Diosa de los caballos. No de los hipopótamos
Hippona era la diosa romana de los caballos, de su fertilidad, de su salud y de su protección. Su nombre provenía del griego «hippos», que significaba caballo, conectándola directamente con su equivalente helénico Epona, una deidad gálica que había sido adoptada por el mundo romano. Para los romanos, cuya civilización dependía fundamentalmente del poder, velocidad e inteligencia de los caballos, una diosa dedicada específicamente a estos animales era de gran importancia práctica y religiosa.

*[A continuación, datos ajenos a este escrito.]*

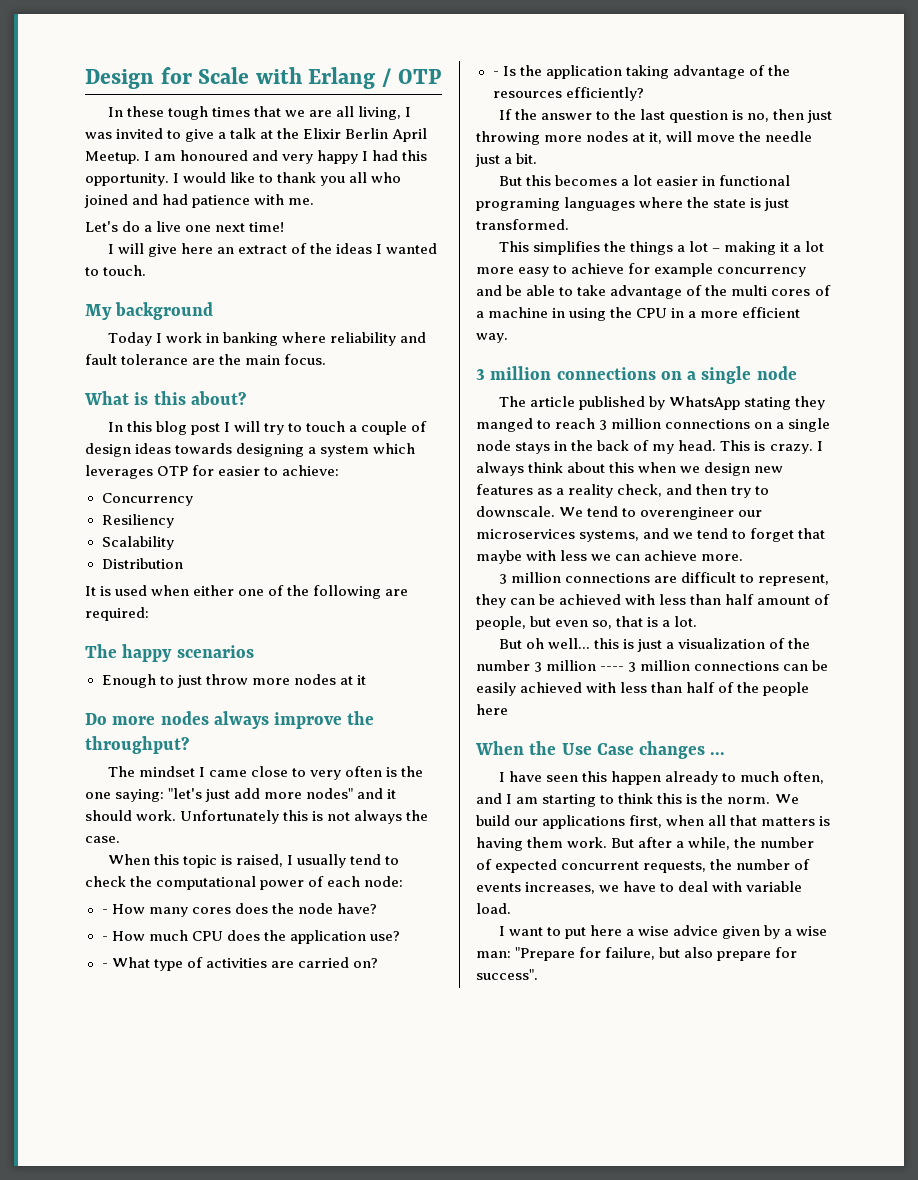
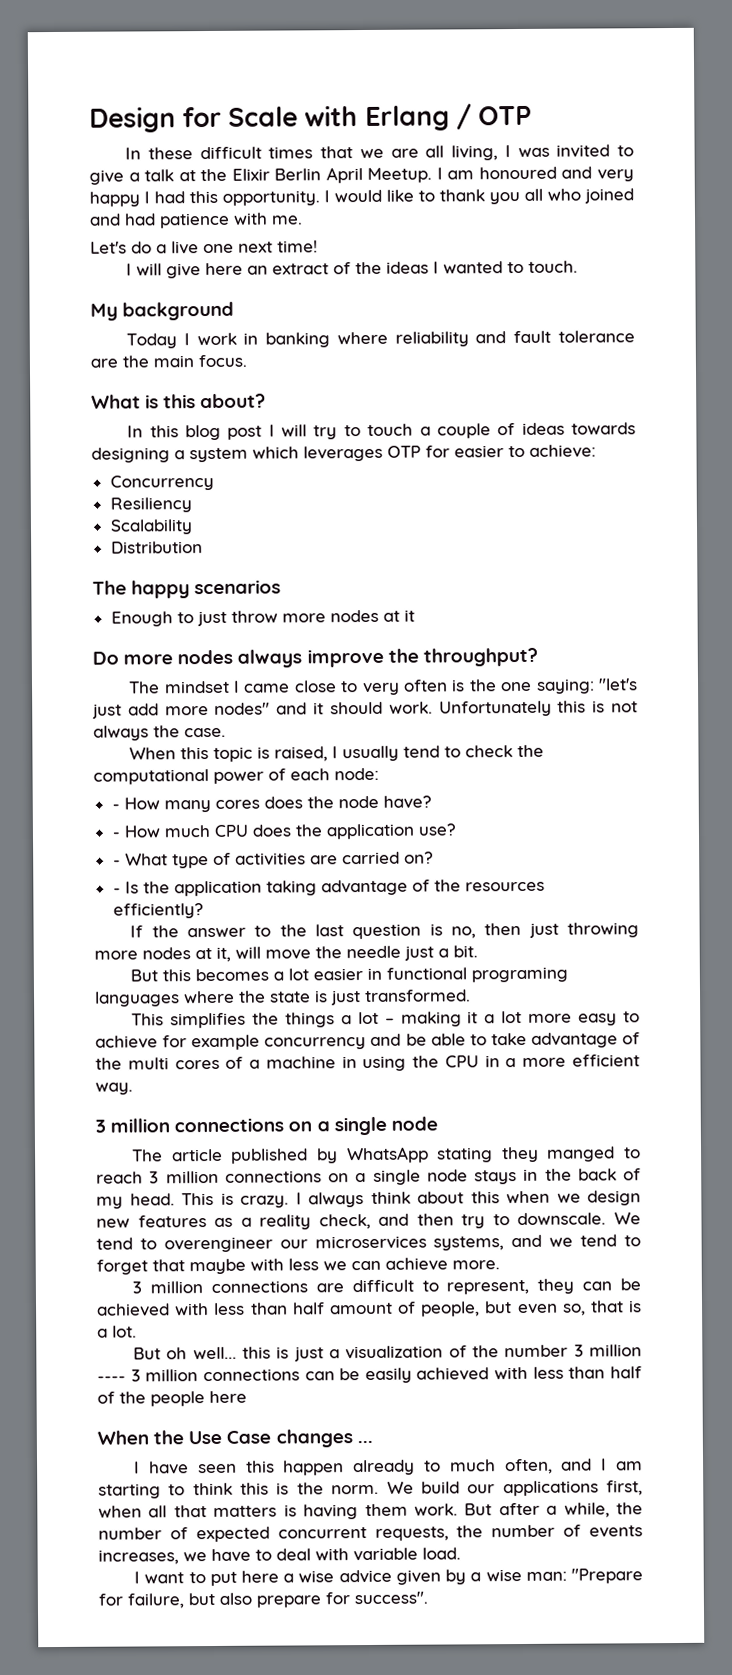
[167,106,208,120] tough -> [199,146,262,160] difficult
[85,443,131,457] design -> (516, 429) none
[85,585,409,599] [85,607,149,621] // It is used when either one of the following are required: -> (203, 547) none

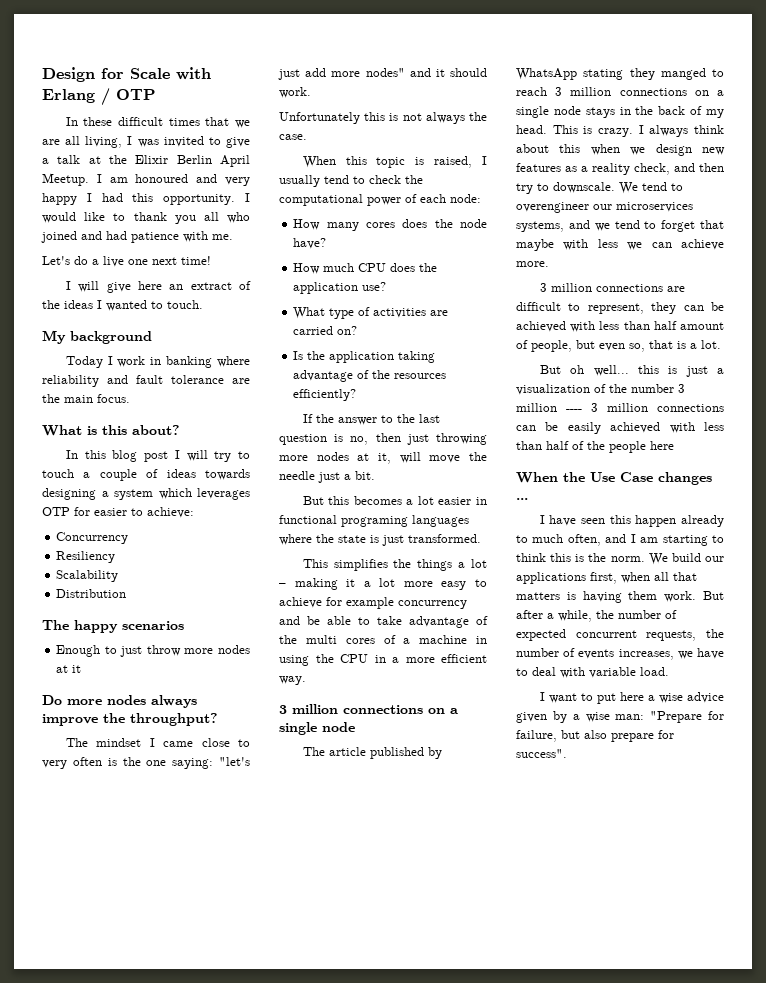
(433, 707) none -> (311, 92) //
[111,803,120,810] - -> (481, 198) none
[111,831,120,838] - -> (327, 243) none
[112,859,121,866] - -> (387, 286) none
[112,887,121,894] - -> (358, 330) none

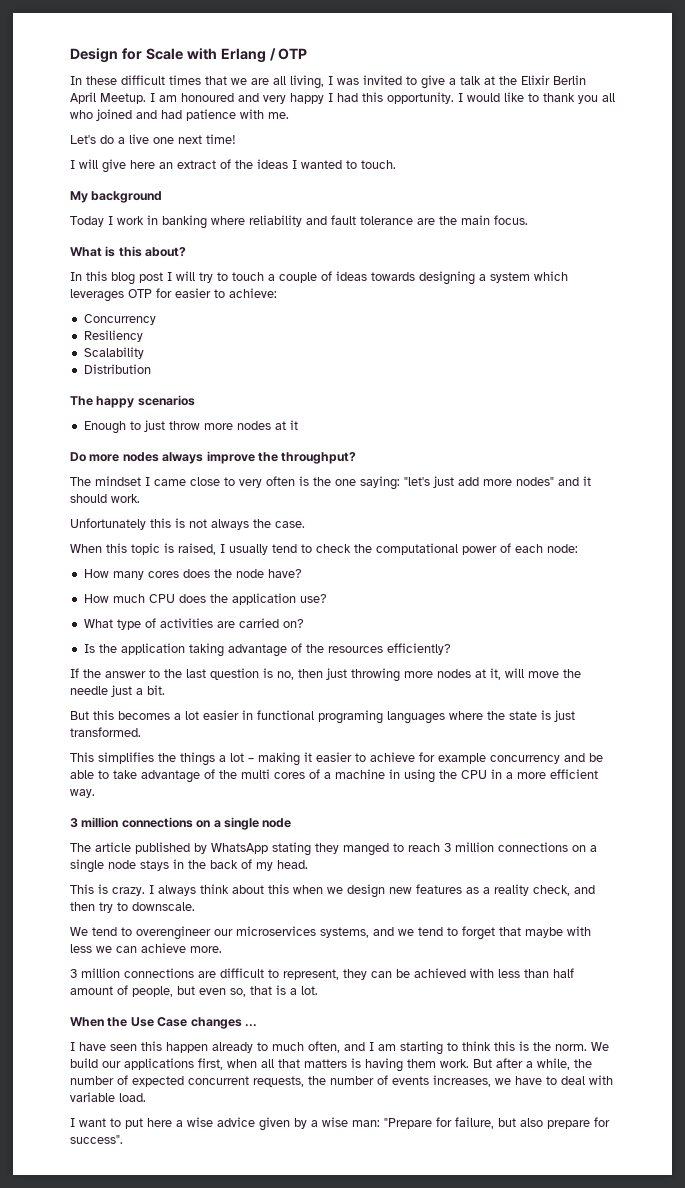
[363,578,467,590] a lot more easy -> [316,752,352,762] easier
(547, 129) none -> (308, 864) //
(615, 187) none -> (195, 906) //
[539,365,724,377] [516,384,685,395] [516,403,724,412] [516,422,724,434] [516,441,674,453] // But oh well... this is just a visualization of the number 3 million ---- 3 million connections can be easily achieved with less than half of the people here -> (318, 990) none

Hippona presidía sobre todos los aspectos de la relación humano-ecuina: sobre los caballos de carga que transportaban mercancías por las rutas comerciales romanas, sobre los caballos de guerra que permitían la supremacía militar romana, sobre los caballos de carreras que proporcionaban entretenimiento público. Los militares romanos la invocaban específicamente antes de campañas, pidiendo que bendijera sus caballos de modo que fueran rápidos, fuertes y resilientes. Los ciudadanos que dependían de caballos para su sustento le hacían ofrendas regulares.
El culto a Hippona reflejaba la dependencia muy real que la civilización romana tenía de los caballos. Sin estos animales, el imperio no podría haber existido en la forma que lo hizo: el comercio habría sido imposible, el ejército se habría visto severamente limitado, el transporte de personas y mercancías se habría restringido enormemente. Hippona, aunque era una diosa menor en la jerarquía oficial del panteón, era considerada de extrema importancia práctica por agricultores, soldados, comerciantes y cualquiera cuyo trabajo o supervivencia dependiera del bienestar de los caballos bajo su cuidado.